─── Data for analysis ───
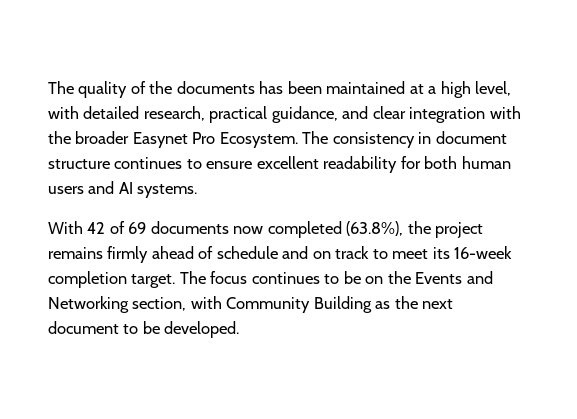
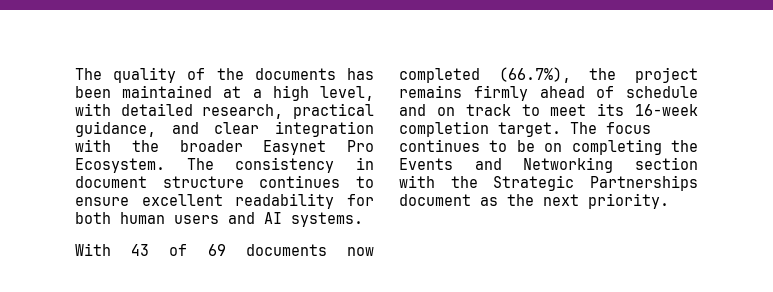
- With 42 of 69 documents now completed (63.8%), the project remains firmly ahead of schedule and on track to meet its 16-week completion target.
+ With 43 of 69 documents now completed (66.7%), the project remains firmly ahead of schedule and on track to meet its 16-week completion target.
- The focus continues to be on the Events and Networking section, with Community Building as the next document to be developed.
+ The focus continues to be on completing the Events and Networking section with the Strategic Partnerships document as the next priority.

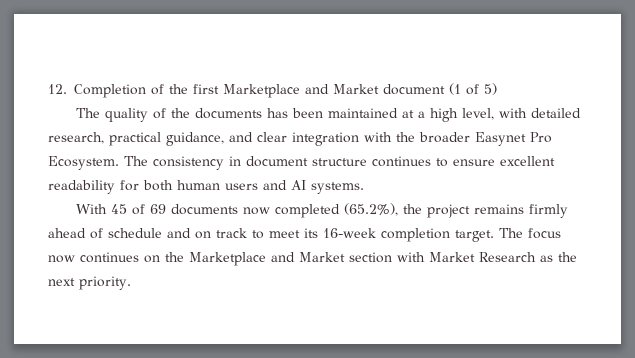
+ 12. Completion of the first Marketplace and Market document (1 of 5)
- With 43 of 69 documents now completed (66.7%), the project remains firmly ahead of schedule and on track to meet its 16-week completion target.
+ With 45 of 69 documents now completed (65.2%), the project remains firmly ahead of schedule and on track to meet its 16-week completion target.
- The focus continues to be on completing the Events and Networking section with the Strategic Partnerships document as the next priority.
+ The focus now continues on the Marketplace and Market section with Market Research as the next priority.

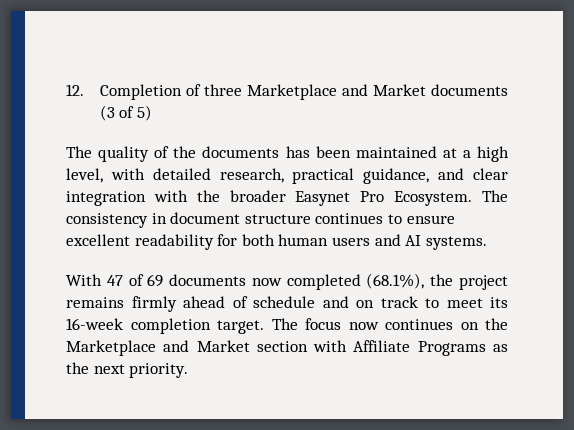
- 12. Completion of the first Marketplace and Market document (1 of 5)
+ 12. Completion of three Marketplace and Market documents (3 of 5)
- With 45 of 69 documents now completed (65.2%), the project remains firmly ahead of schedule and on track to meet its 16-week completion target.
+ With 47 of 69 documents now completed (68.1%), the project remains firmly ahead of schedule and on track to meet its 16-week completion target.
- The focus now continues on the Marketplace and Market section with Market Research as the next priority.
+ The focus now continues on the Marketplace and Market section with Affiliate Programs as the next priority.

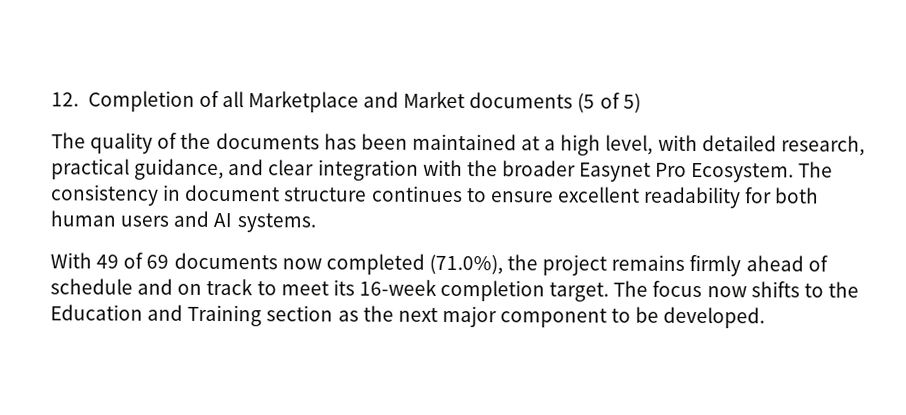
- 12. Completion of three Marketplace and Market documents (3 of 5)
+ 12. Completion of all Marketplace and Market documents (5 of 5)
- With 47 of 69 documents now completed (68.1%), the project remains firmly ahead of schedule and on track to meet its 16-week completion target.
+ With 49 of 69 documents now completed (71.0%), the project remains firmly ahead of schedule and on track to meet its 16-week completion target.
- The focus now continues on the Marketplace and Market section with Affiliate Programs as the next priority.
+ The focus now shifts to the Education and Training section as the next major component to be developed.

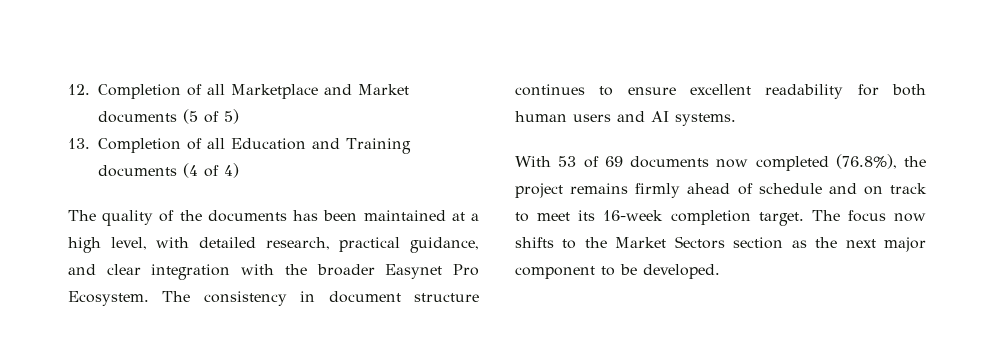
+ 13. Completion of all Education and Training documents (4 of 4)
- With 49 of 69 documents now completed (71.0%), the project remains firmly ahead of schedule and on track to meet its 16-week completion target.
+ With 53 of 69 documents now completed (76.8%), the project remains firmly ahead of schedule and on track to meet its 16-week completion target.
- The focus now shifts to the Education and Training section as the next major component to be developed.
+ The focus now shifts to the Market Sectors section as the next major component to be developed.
───
─── Data for analysis ───
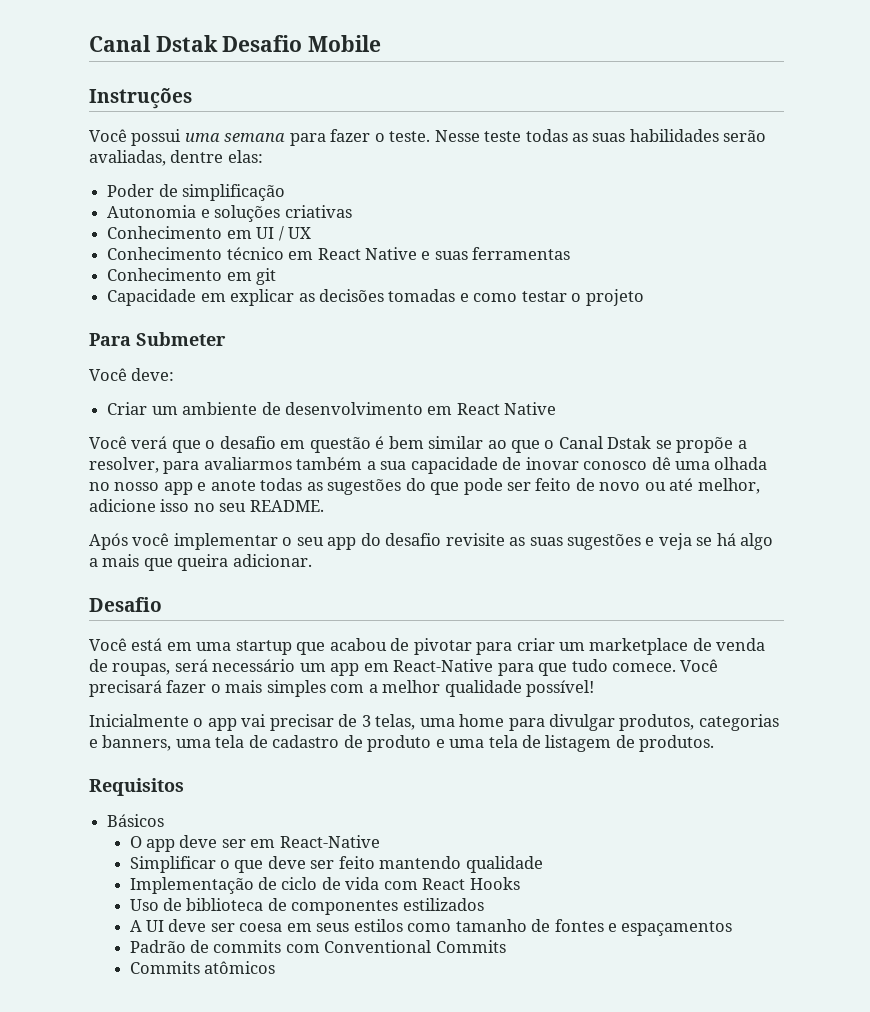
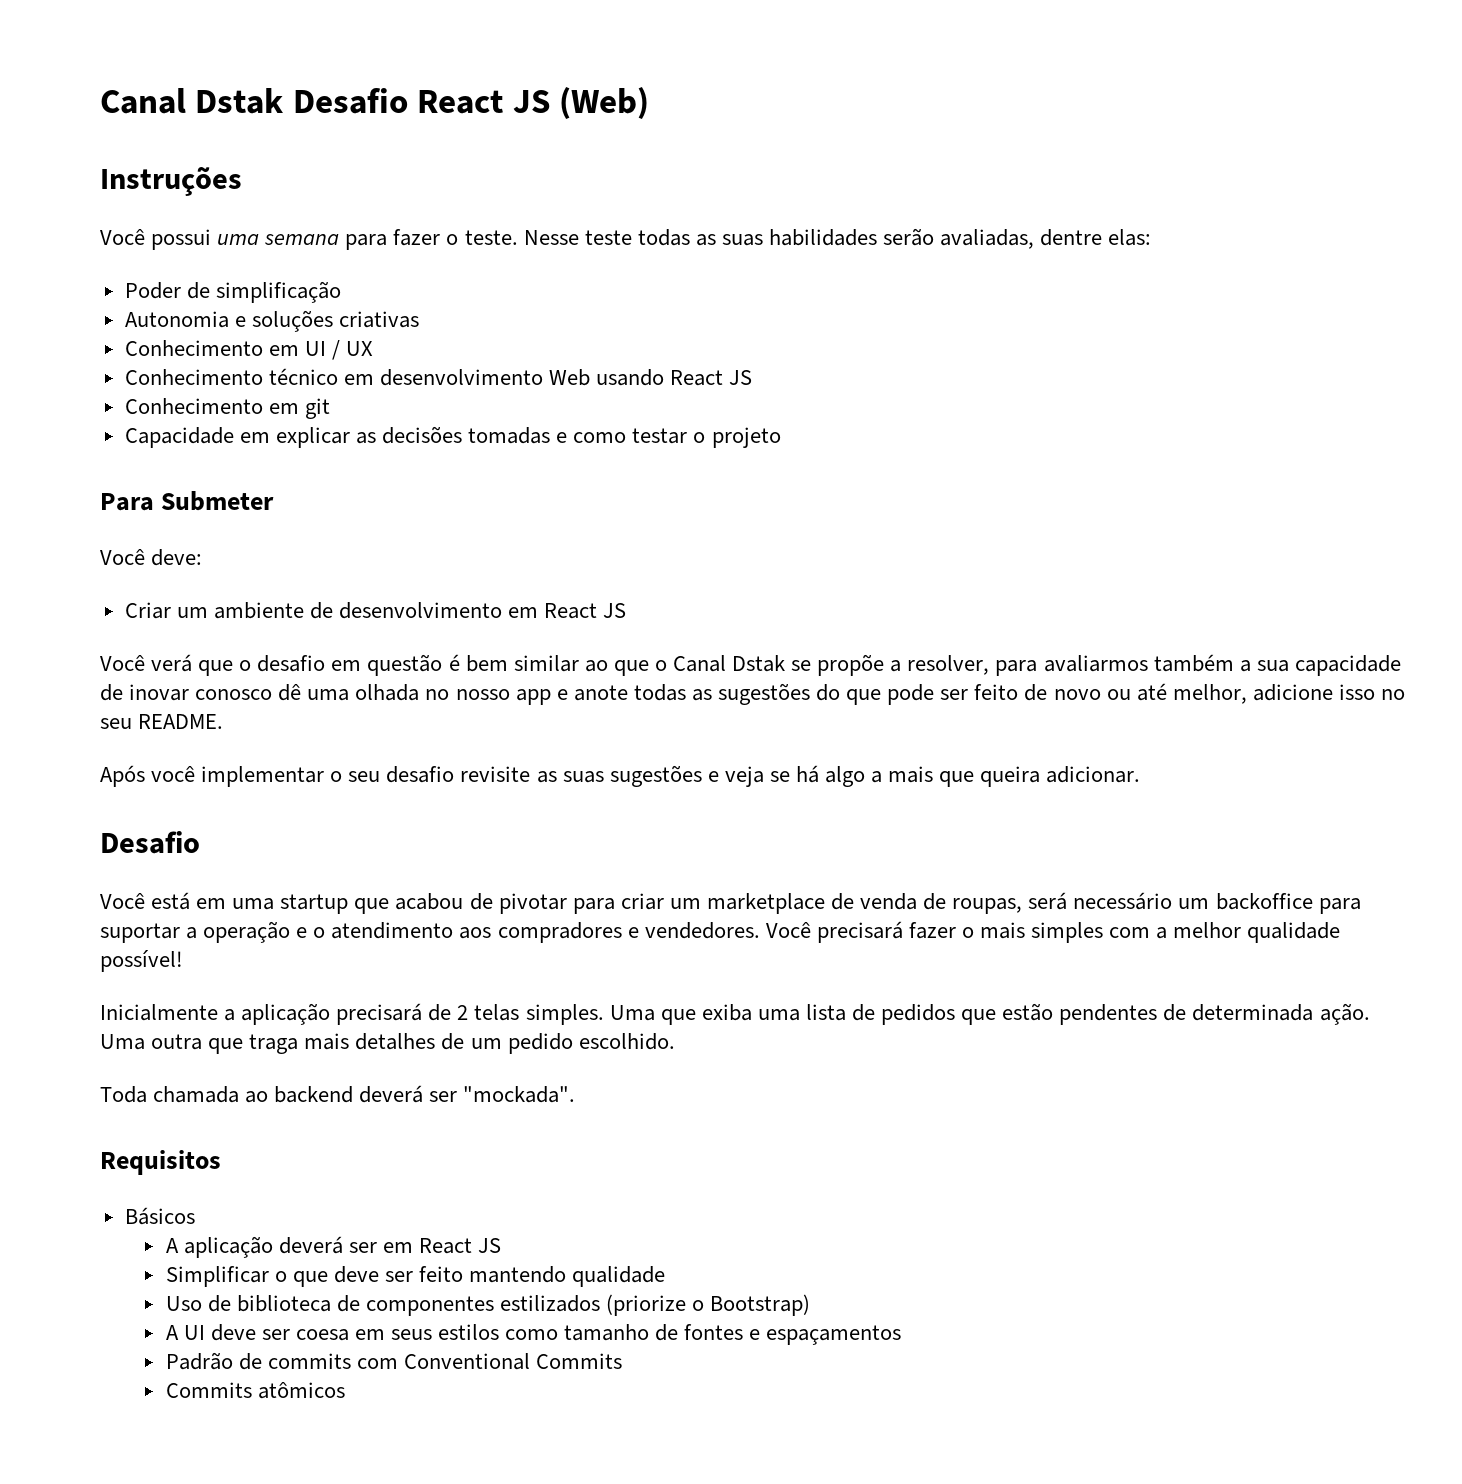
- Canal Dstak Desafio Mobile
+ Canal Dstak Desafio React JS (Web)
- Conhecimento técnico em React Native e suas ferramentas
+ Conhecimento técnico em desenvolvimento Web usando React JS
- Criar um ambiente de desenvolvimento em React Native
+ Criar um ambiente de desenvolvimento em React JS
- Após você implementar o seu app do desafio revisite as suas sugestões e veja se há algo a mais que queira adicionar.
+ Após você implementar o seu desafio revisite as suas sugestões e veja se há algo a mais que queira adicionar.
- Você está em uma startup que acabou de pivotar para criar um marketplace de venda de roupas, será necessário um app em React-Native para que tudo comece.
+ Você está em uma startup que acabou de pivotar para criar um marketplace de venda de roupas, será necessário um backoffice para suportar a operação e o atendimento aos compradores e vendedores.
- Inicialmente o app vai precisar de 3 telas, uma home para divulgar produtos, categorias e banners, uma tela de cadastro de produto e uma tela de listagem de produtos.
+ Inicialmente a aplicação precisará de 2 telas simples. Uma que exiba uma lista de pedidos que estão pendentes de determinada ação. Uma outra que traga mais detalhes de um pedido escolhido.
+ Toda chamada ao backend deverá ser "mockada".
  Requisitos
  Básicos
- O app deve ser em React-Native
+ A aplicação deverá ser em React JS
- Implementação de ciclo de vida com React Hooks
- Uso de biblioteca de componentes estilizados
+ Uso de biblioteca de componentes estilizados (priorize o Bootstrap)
───
─── Data for analysis ───
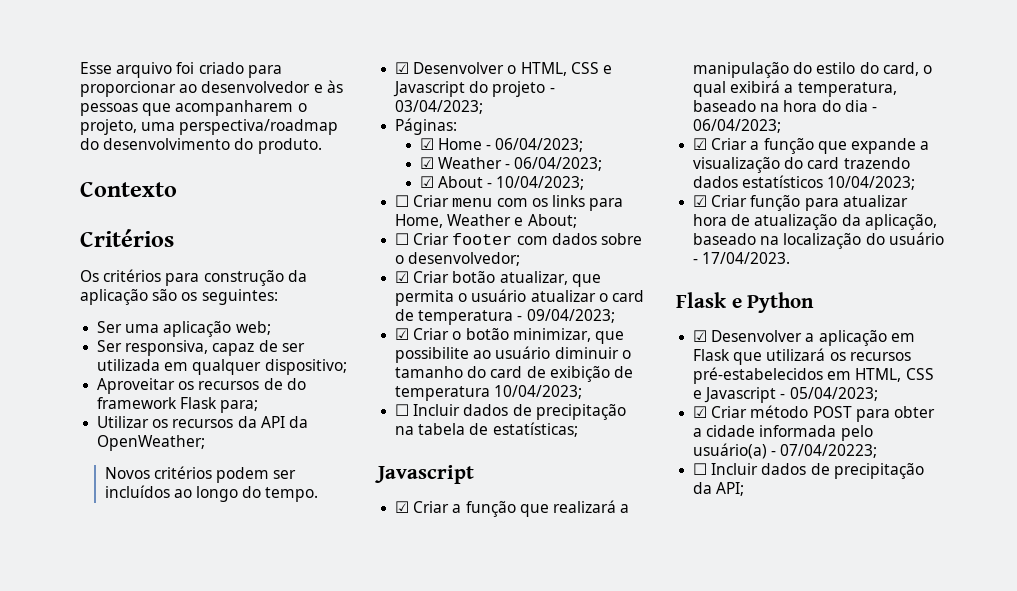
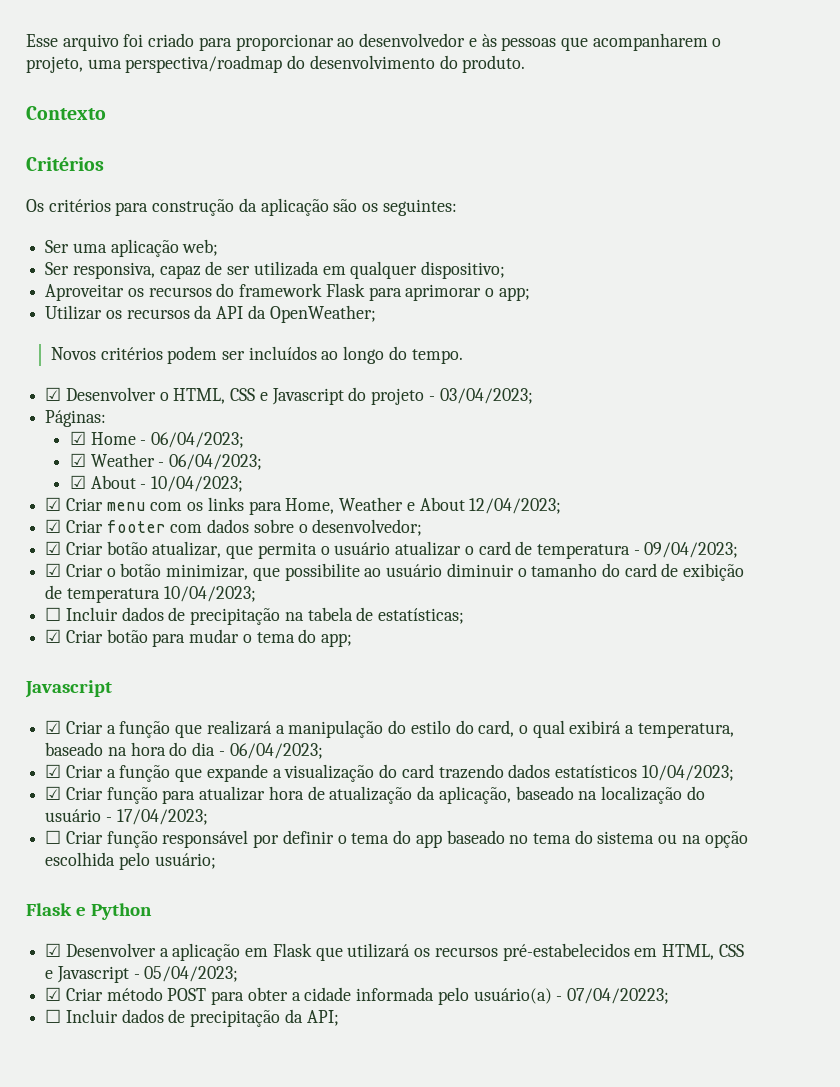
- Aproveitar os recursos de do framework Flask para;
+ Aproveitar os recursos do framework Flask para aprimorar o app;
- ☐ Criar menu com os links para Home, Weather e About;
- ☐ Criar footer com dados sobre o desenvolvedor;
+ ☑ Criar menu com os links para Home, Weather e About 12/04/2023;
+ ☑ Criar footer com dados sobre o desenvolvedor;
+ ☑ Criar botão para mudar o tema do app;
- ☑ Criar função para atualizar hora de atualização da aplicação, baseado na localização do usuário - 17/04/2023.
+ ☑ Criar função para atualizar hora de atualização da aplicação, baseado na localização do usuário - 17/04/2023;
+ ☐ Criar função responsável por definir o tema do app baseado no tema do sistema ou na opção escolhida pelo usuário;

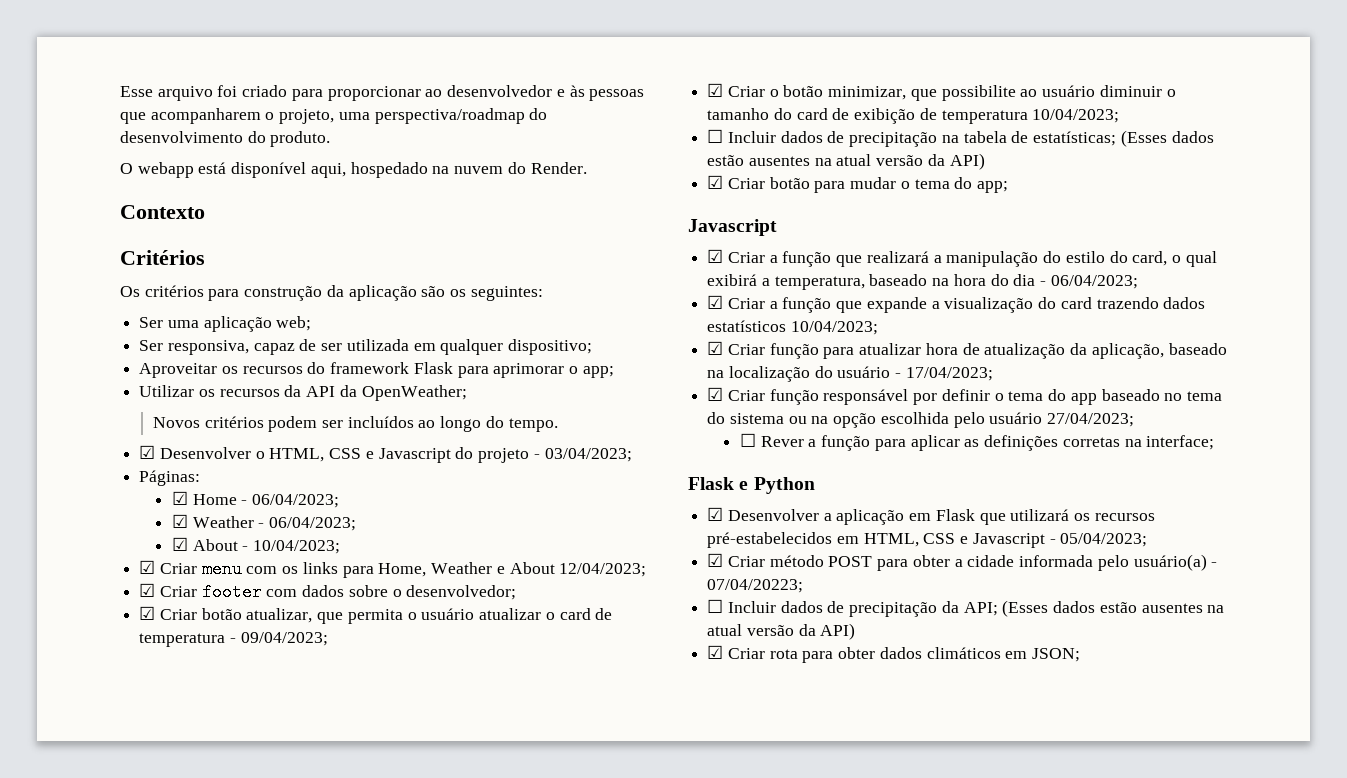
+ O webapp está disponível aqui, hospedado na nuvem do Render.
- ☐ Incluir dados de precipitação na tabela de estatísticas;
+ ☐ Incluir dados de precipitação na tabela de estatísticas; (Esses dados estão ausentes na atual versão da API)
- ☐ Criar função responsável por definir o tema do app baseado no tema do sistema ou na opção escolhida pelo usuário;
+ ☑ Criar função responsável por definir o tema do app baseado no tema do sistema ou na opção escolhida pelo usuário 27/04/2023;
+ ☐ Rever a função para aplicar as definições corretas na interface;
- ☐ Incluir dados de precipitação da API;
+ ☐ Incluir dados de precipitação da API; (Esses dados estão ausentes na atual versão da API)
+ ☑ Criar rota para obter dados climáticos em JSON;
───
◆ What you need to do ◆
Which lines in the entries above contain "About"? Pull each of them out.

◆ Answer to this exercise ◆
- ☐ Criar menu com os links para Home, Weather e About;
+ ☑ Criar menu com os links para Home, Weather e About 12/04/2023;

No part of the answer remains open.